Carry over every entry exactly as written, though not the pictures it contains.

• PROVIDED DATA:
+ + + + + + +

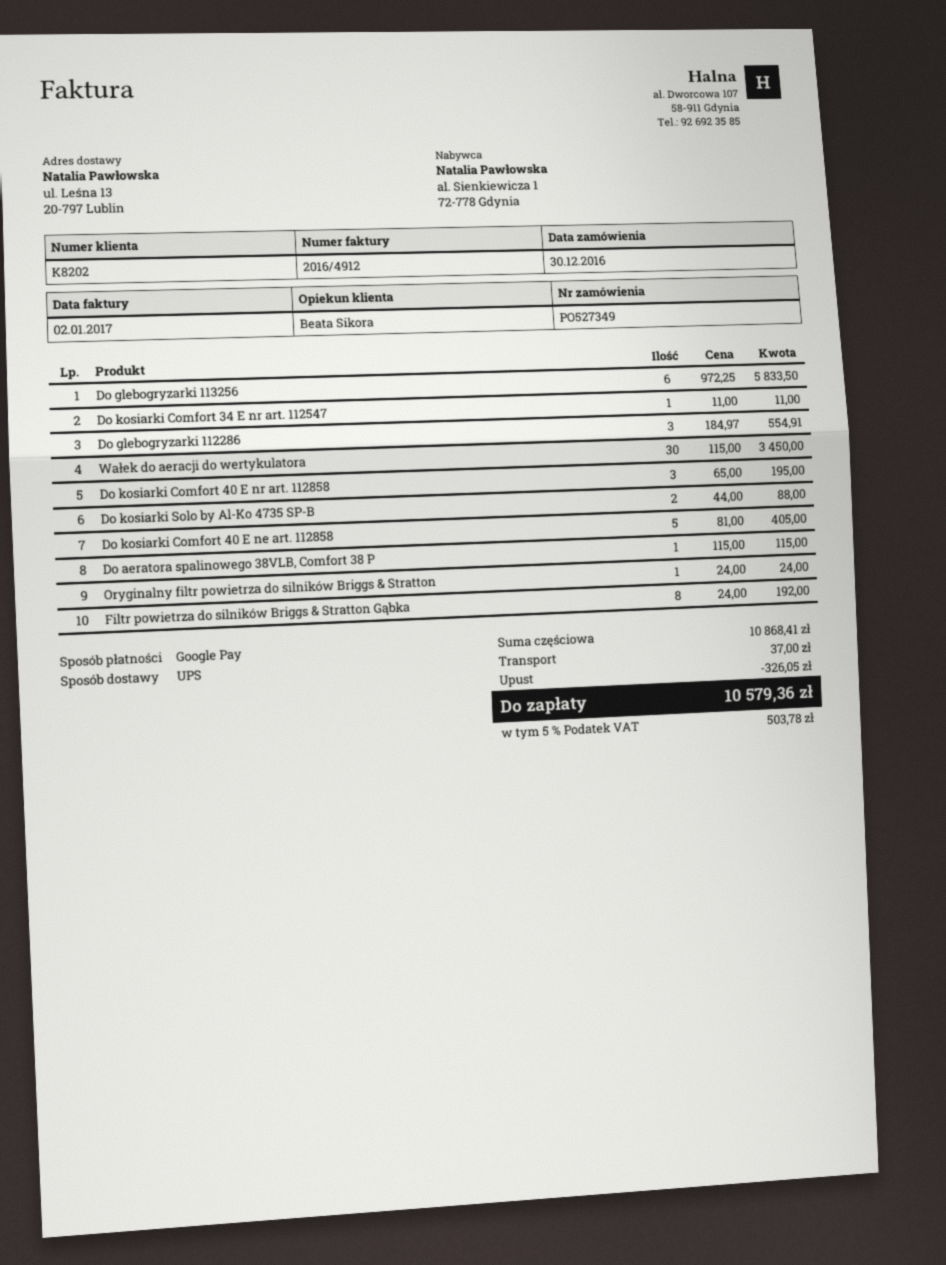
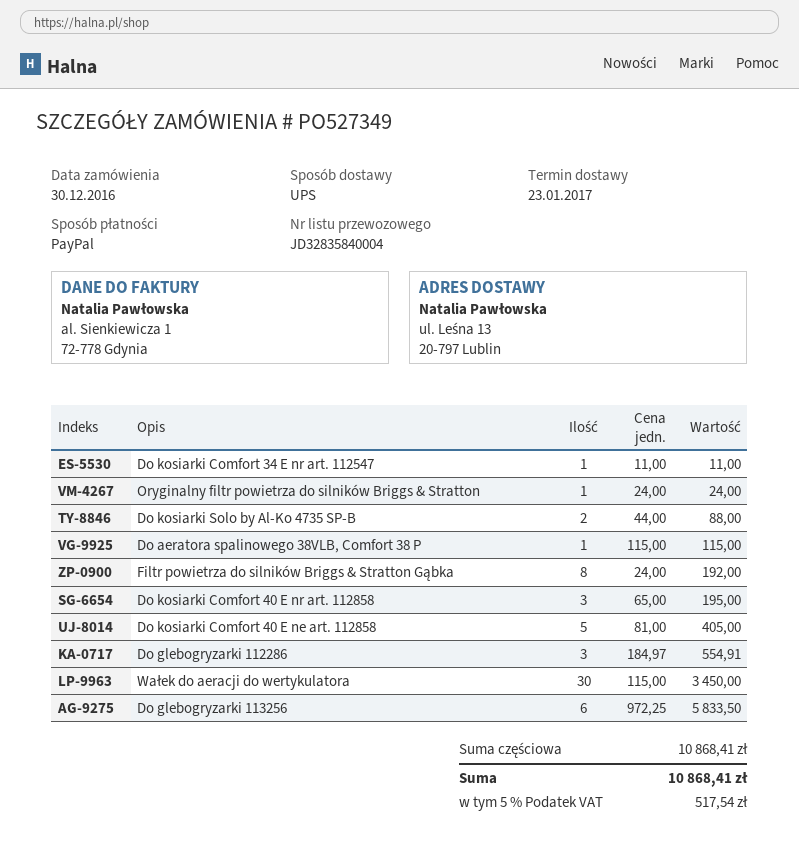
payment method: Google Pay -> PayPal
discount: 326.05 -> none
shipping: 37.00 -> none
tax: 5% = 503.78 -> 5% = 517.54
total: 10579.36 -> 10868.41

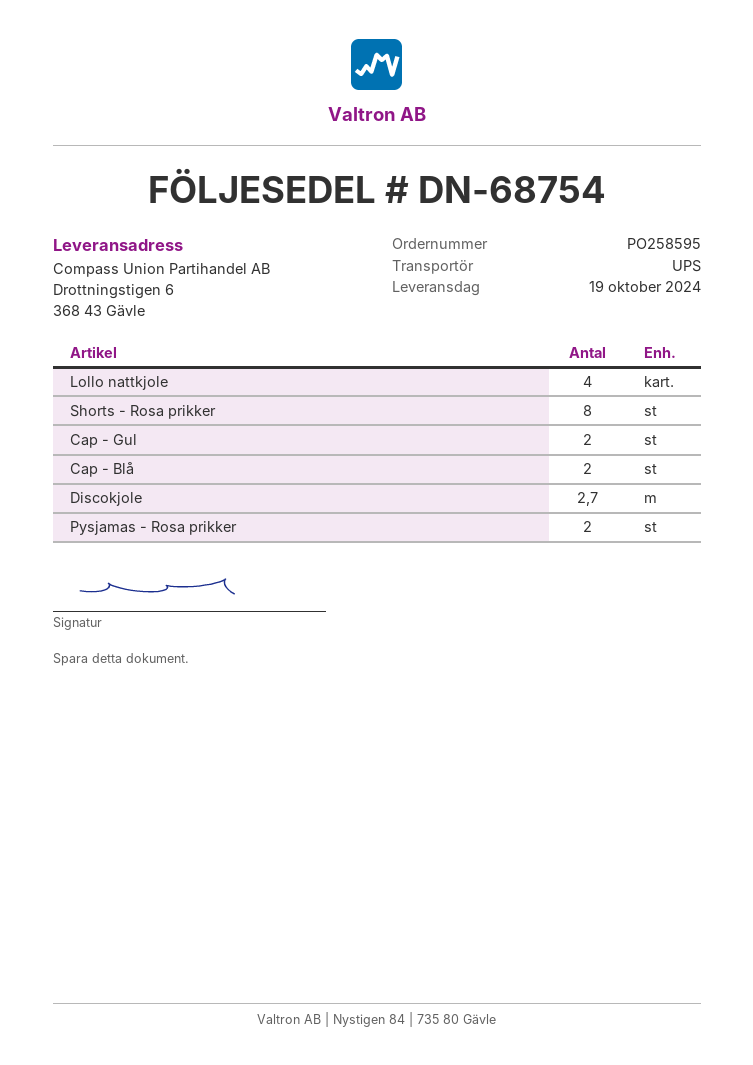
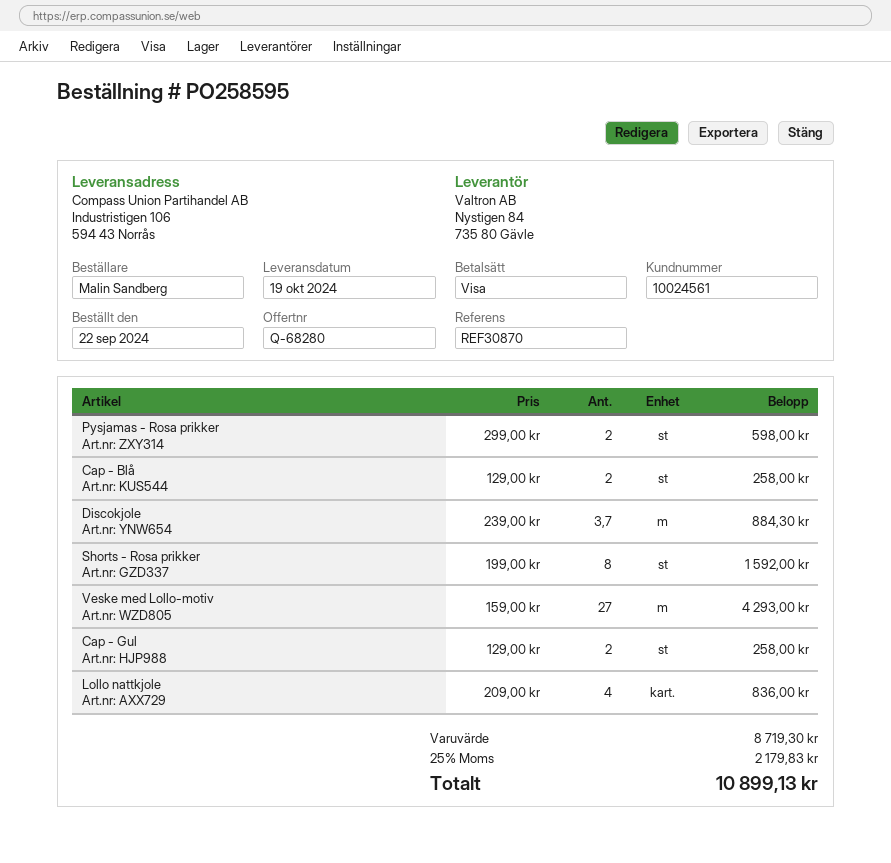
ship to: Drottningstigen 6, 368 43 Gävle -> Industristigen 106, 594 43 Norrås
Discokjole: 2.7 -> 3.7
Veske med Lollo-motiv: none -> 27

+ + + + + + +

• EXERCISE SOLUTION:
payment method: Google Pay -> PayPal
discount: 326.05 -> none
shipping: 37.00 -> none
tax: 5% = 503.78 -> 5% = 517.54
total: 10579.36 -> 10868.41

ship to: Drottningstigen 6, 368 43 Gävle -> Industristigen 106, 594 43 Norrås
Discokjole: 2.7 -> 3.7
Veske med Lollo-motiv: none -> 27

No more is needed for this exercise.